Responsible billionaires should contribute their fair share to society. Let’s cancel performative altruism.
A billion dollars buys things like sports teams and blocks in Manhattan. Billions of dollars can change election outcomes and reshape neighborhoods. That kind of influence should not be in the hands of a single person or family. And yet, here we are. After decades of pro-business tax policy and unchecked growth, our country is teeming with billionaires. They crowd our cities and exclusive island getaways. There are about 3,000 billionaires in the world according to Forbes, and about a third of them live in the United States. This is not a good thing. It means too much wealth and power is in the hands of too few. I am not a radical. I am a pro-capitalist financial advisor, but even I think this is just too much and that, in the words of many, we should “tax the rich!”

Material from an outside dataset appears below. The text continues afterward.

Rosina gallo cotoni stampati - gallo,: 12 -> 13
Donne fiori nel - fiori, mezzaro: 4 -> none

The “Best” Billionaire: Warren Buffett and the Illusion of Philanthropy
I find the sycophantic devotion to Warren Buffett a little over the top1. However, us investing nerds salivate over his annual shareholder letter, hoping for scraps of genius so that we might make ourselves and our clients very rich. Depending on the share price of Warren Buffett’s investment company, Berkshire Hathaway, he is worth about a hundred billion dollars. Buffett, known as “The Oracle of Omaha” for his mythical predictions of which companies will be successful (hence his billionaire status), lives a notoriously modest life. He still lives in a small but nice house in Omaha, Nebraska. His long-time partner in investing and friend, Charlie Munger, once described the secret to Buffett’s success as "staying sane for a long time."
Buffett is also praised for his frugality, and of course, his commitment to charity. He’s pledged to give away most of his money, between 85-99% of his net worth. The dude is 94 years old, so while he does make significant philanthropic contributions each year, his fortune has been locked up in his company holdings for multiple decades. Imagine what giving just 5% away could do for his community in Omaha.

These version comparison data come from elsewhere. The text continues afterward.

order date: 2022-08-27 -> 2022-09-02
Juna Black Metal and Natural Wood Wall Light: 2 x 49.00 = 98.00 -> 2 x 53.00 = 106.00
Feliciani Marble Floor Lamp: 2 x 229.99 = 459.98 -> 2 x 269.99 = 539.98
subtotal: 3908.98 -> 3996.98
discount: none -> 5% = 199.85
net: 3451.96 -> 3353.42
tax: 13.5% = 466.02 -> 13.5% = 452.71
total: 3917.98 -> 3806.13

Many argue that it’s not up to individuals to give their money away. After all, they earned it. Why shouldn’t they keep more of it? Well, I think because they should never have had that much in the first place. Tax policy is so favorable to the ultra-wealthy that many of my clients actually pay a higher tax rate than these billionaires because my clients tend to be high earners who pay an income tax, rather than investors or owners paying capital gains tax.

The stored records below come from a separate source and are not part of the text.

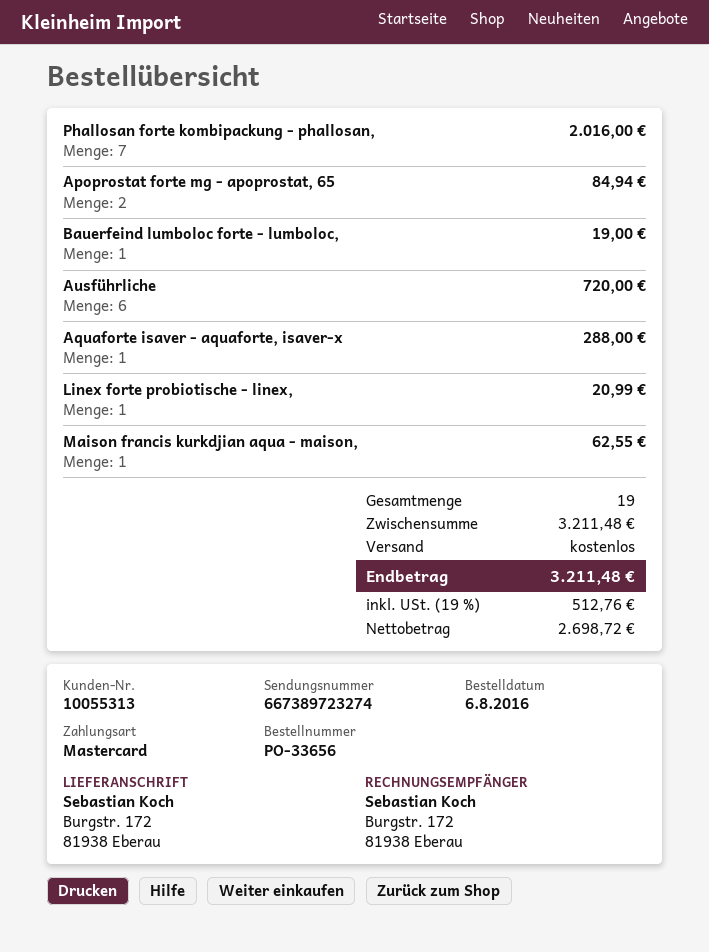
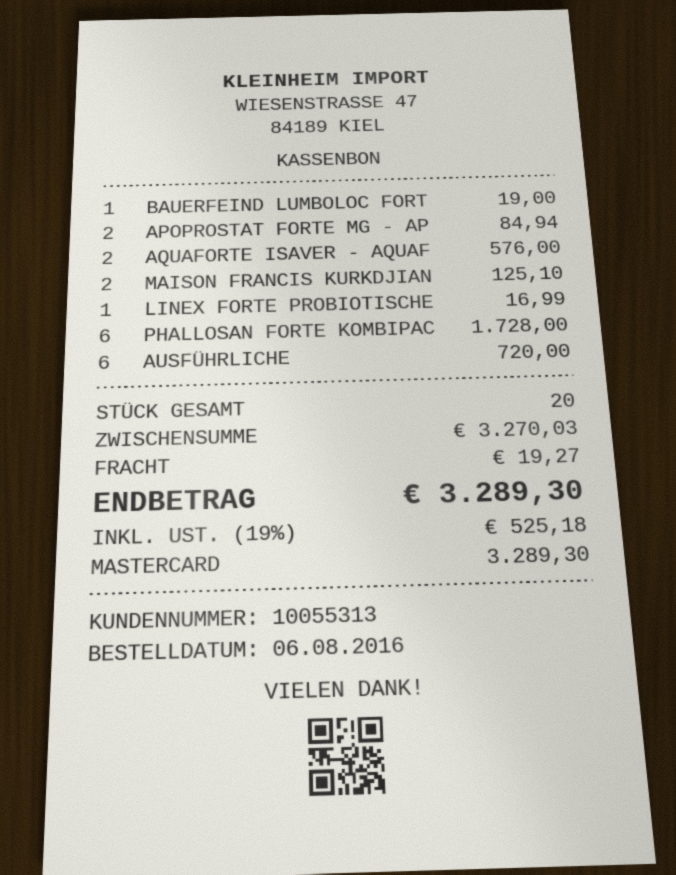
Phallosan forte kombipackung - phallosan,: 7 for 2016.00 -> 6 for 1728.00
Aquaforte isaver - aquaforte, isaver-x: 1 for 288.00 -> 2 for 576.00
Linex forte probiotische - linex,: 1 for 20.99 -> 1 for 16.99
Maison francis kurkdjian aqua - maison,: 1 for 62.55 -> 2 for 125.10
total quantity: 19 -> 20
subtotal: 3211.48 -> 3270.03
shipping: 0.00 -> 19.27
tax: 19% = 512.76 -> 19% = 525.18
total: 3211.48 -> 3289.30

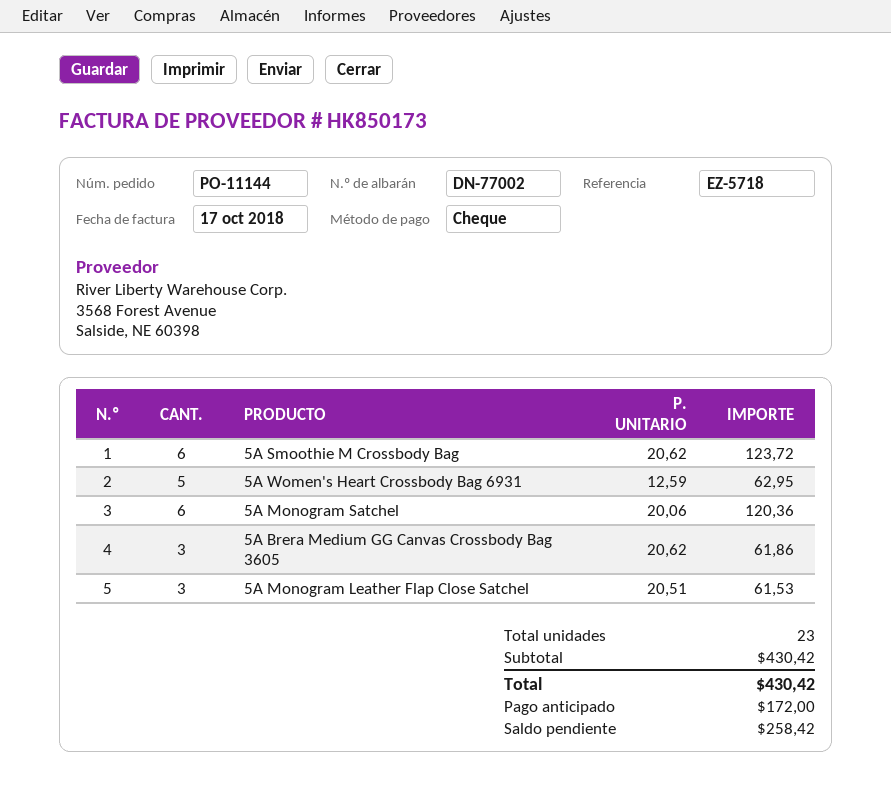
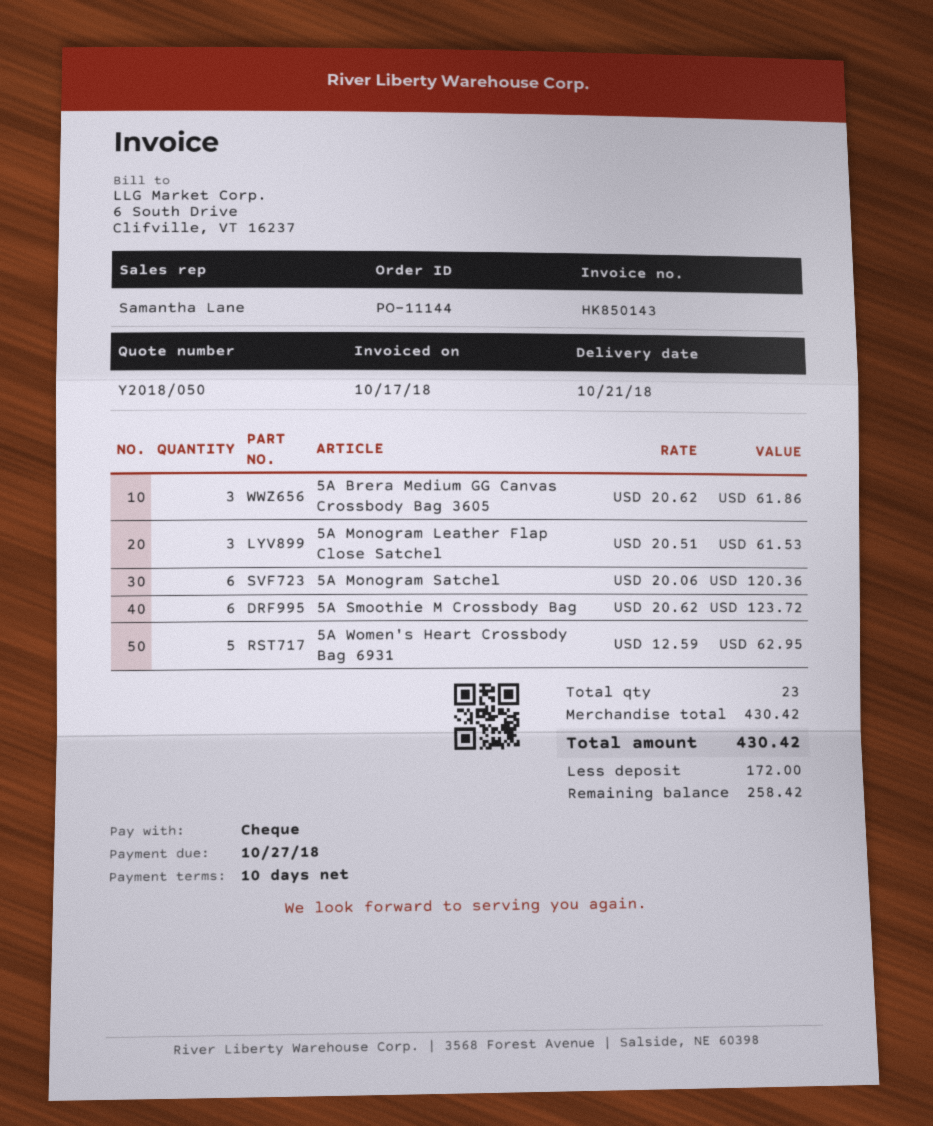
invoice number: HK850173 -> HK850143

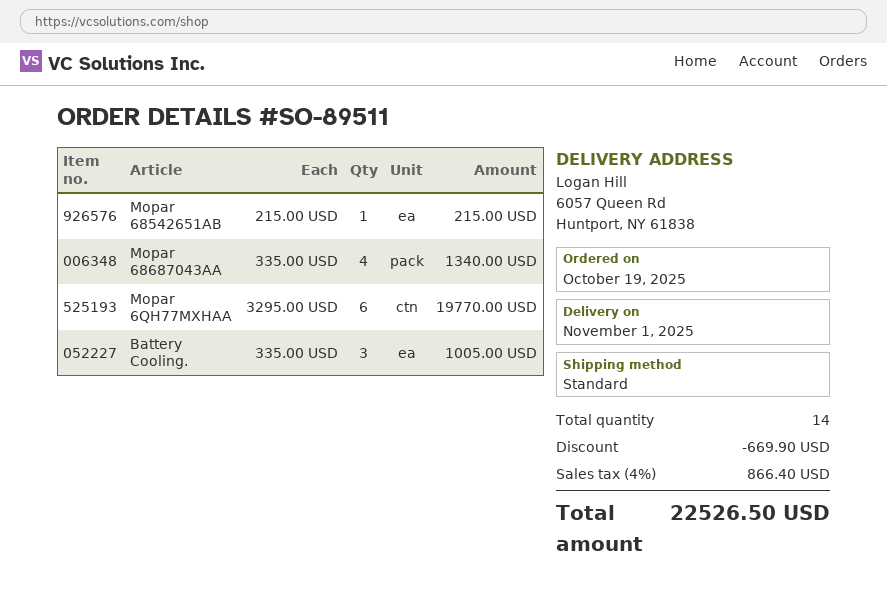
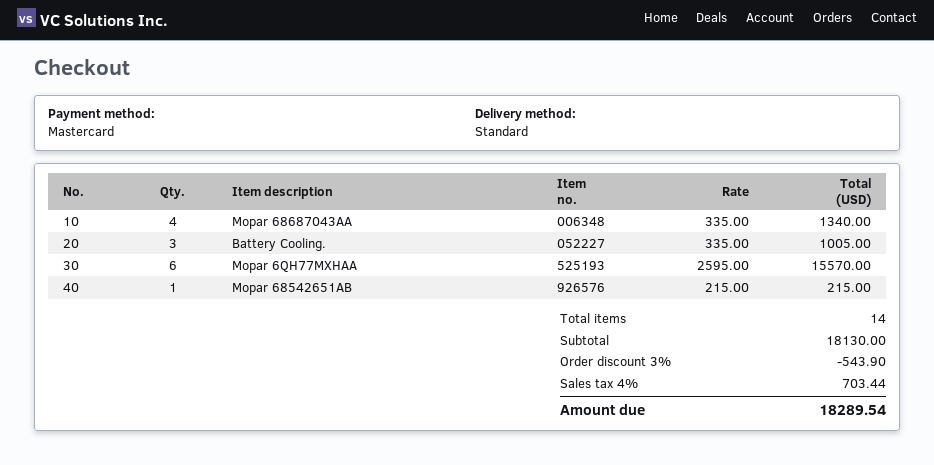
Mopar 6QH77MXHAA: 6 x 3295.00 = 19770.00 -> 6 x 2595.00 = 15570.00
discount: 669.90 -> 543.90
tax: 4% = 866.40 -> 4% = 703.44
total: 22526.50 -> 18289.54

It’s worth noting that Buffett has advised us all to invest in low-cost diversified index funds, and not to follow in his footsteps of trying to pick winning individual companies. He famously said on CNBC in 2017, “Consistently buy an S&P 500 low-cost index fund…I think it’s the thing that makes the most sense practically all of the time.”
He is not asking you to try to emulate his success. He’s telling you that his circumstances are exceptional. And yet, the system that enabled his fortune also shields him from taxes that most other Americans can’t avoid.
Buffett’s effective tax rate is lower than that of many of my clients. That’s not a bug in the system…it is the system. My clients pay a lot of income tax in their peak earning years or when a big liquidity event hits, such as when their company goes public. Meanwhile, Buffett pays mostly capital gains tax. And that difference is enormous.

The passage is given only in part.